● What to produce:
This task calls for copying each line below that contains "Paulo".

Difference listings
◆ ◆ ◆ ◆

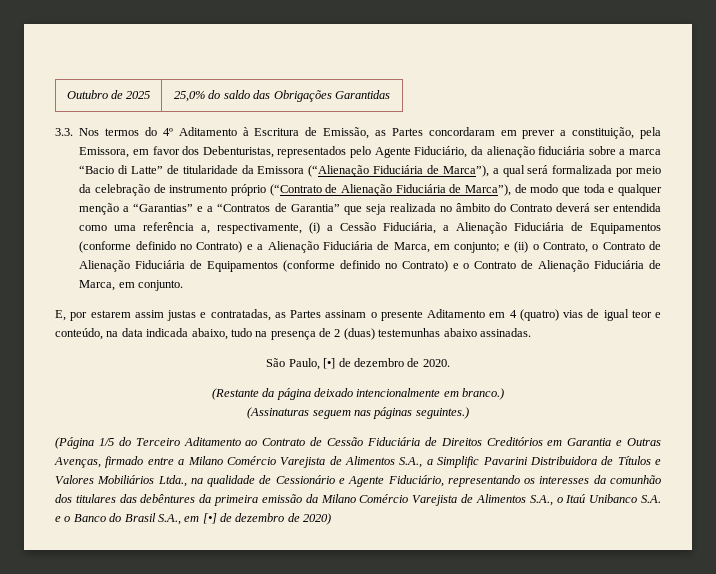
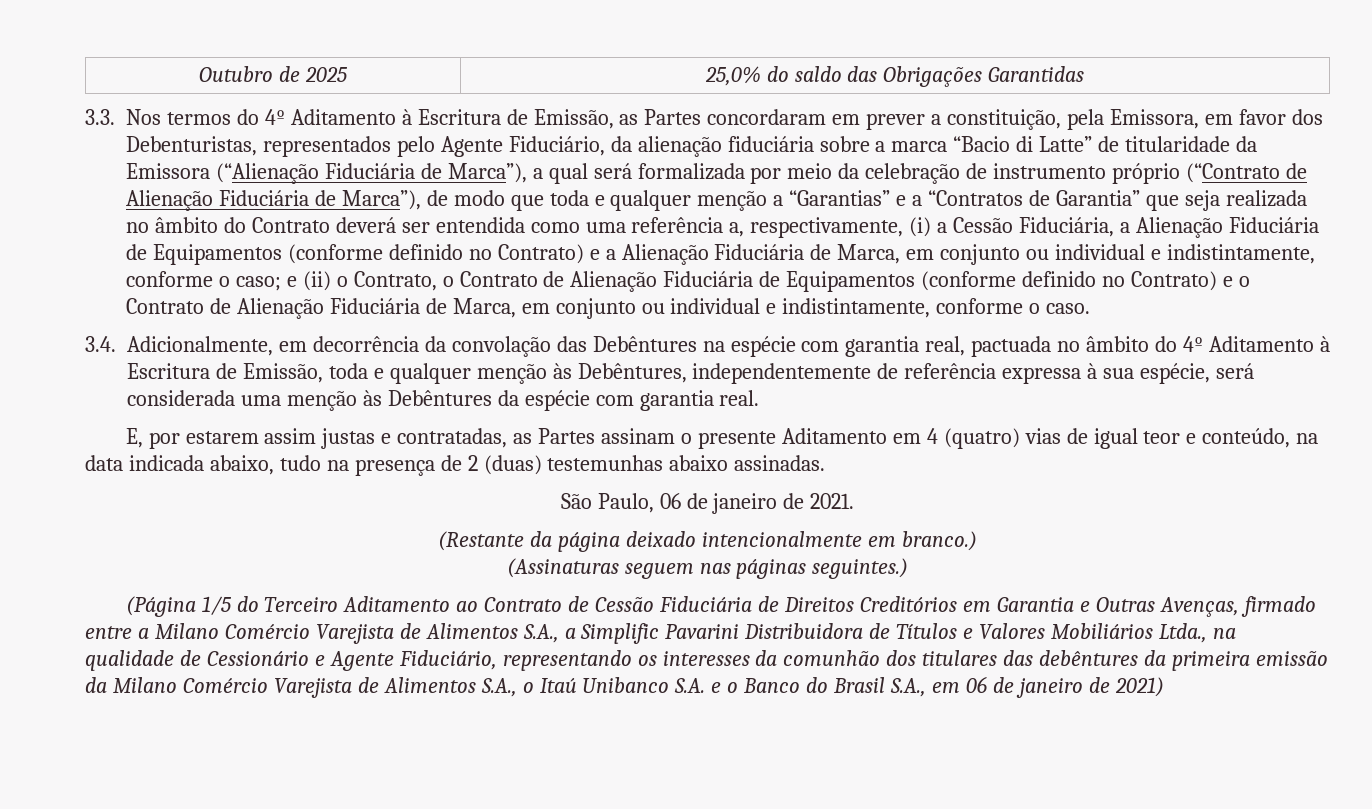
- 3.3. Nos termos do 4º Aditamento à Escritura de Emissão, as Partes concordaram em prever a constituição, pela Emissora, em favor dos Debenturistas, representados pelo Agente Fiduciário, da alienação fiduciária sobre a marca “Bacio di Latte” de titularidade da Emissora (“Alienação Fiduciária de Marca”), a qual será formalizada por meio da celebração de instrumento próprio (“Contrato de Alienação Fiduciária de Marca”), de modo que toda e qualquer menção a “Garantias” e a “Contratos de Garantia” que seja realizada no âmbito do Contrato deverá ser entendida como uma referência a, respectivamente, (i) a Cessão Fiduciária, a Alienação Fiduciária de Equipamentos (conforme definido no Contrato) e a Alienação Fiduciária de Marca, em conjunto;
+ 3.3. Nos termos do 4º Aditamento à Escritura de Emissão, as Partes concordaram em prever a constituição, pela Emissora, em favor dos Debenturistas, representados pelo Agente Fiduciário, da alienação fiduciária sobre a marca “Bacio di Latte” de titularidade da Emissora (“Alienação Fiduciária de Marca”), a qual será formalizada por meio da celebração de instrumento próprio (“Contrato de Alienação Fiduciária de Marca”), de modo que toda e qualquer menção a “Garantias” e a “Contratos de Garantia” que seja realizada no âmbito do Contrato deverá ser entendida como uma referência a, respectivamente, (i) a Cessão Fiduciária, a Alienação Fiduciária de Equipamentos (conforme definido no Contrato) e a Alienação Fiduciária de Marca, em conjunto ou individual e indistintamente, conforme o caso;
- e (ii) o Contrato, o Contrato de Alienação Fiduciária de Equipamentos (conforme definido no Contrato) e o Contrato de Alienação Fiduciária de Marca, em conjunto.
+ e (ii) o Contrato, o Contrato de Alienação Fiduciária de Equipamentos (conforme definido no Contrato) e o Contrato de Alienação Fiduciária de Marca, em conjunto ou individual e indistintamente, conforme o caso.
+ 3.4. Adicionalmente, em decorrência da convolação das Debêntures na espécie com garantia real, pactuada no âmbito do 4º Aditamento à Escritura de Emissão, toda e qualquer menção às Debêntures, independentemente de referência expressa à sua espécie, será considerada uma menção às Debêntures da espécie com garantia real.
- São Paulo, [•] de dezembro de 2020.
+ São Paulo, 06 de janeiro de 2021.
- (Página 1/5 do Terceiro Aditamento ao Contrato de Cessão Fiduciária de Direitos Creditórios em Garantia e Outras Avenças, firmado entre a Milano Comércio Varejista de Alimentos S.A., a Simplific Pavarini Distribuidora de Títulos e Valores Mobiliários Ltda., na qualidade de Cessionário e Agente Fiduciário, representando os interesses da comunhão dos titulares das debêntures da primeira emissão da Milano Comércio Varejista de Alimentos S.A., o Itaú Unibanco S.A. e o Banco do Brasil S.A., em [•] de dezembro de 2020)
+ (Página 1/5 do Terceiro Aditamento ao Contrato de Cessão Fiduciária de Direitos Creditórios em Garantia e Outras Avenças, firmado entre a Milano Comércio Varejista de Alimentos S.A., a Simplific Pavarini Distribuidora de Títulos e Valores Mobiliários Ltda., na qualidade de Cessionário e Agente Fiduciário, representando os interesses da comunhão dos titulares das debêntures da primeira emissão da Milano Comércio Varejista de Alimentos S.A., o Itaú Unibanco S.A. e o Banco do Brasil S.A., em 06 de janeiro de 2021)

◆ ◆ ◆ ◆

● Output for this task:
- São Paulo, [•] de dezembro de 2020.
+ São Paulo, 06 de janeiro de 2021.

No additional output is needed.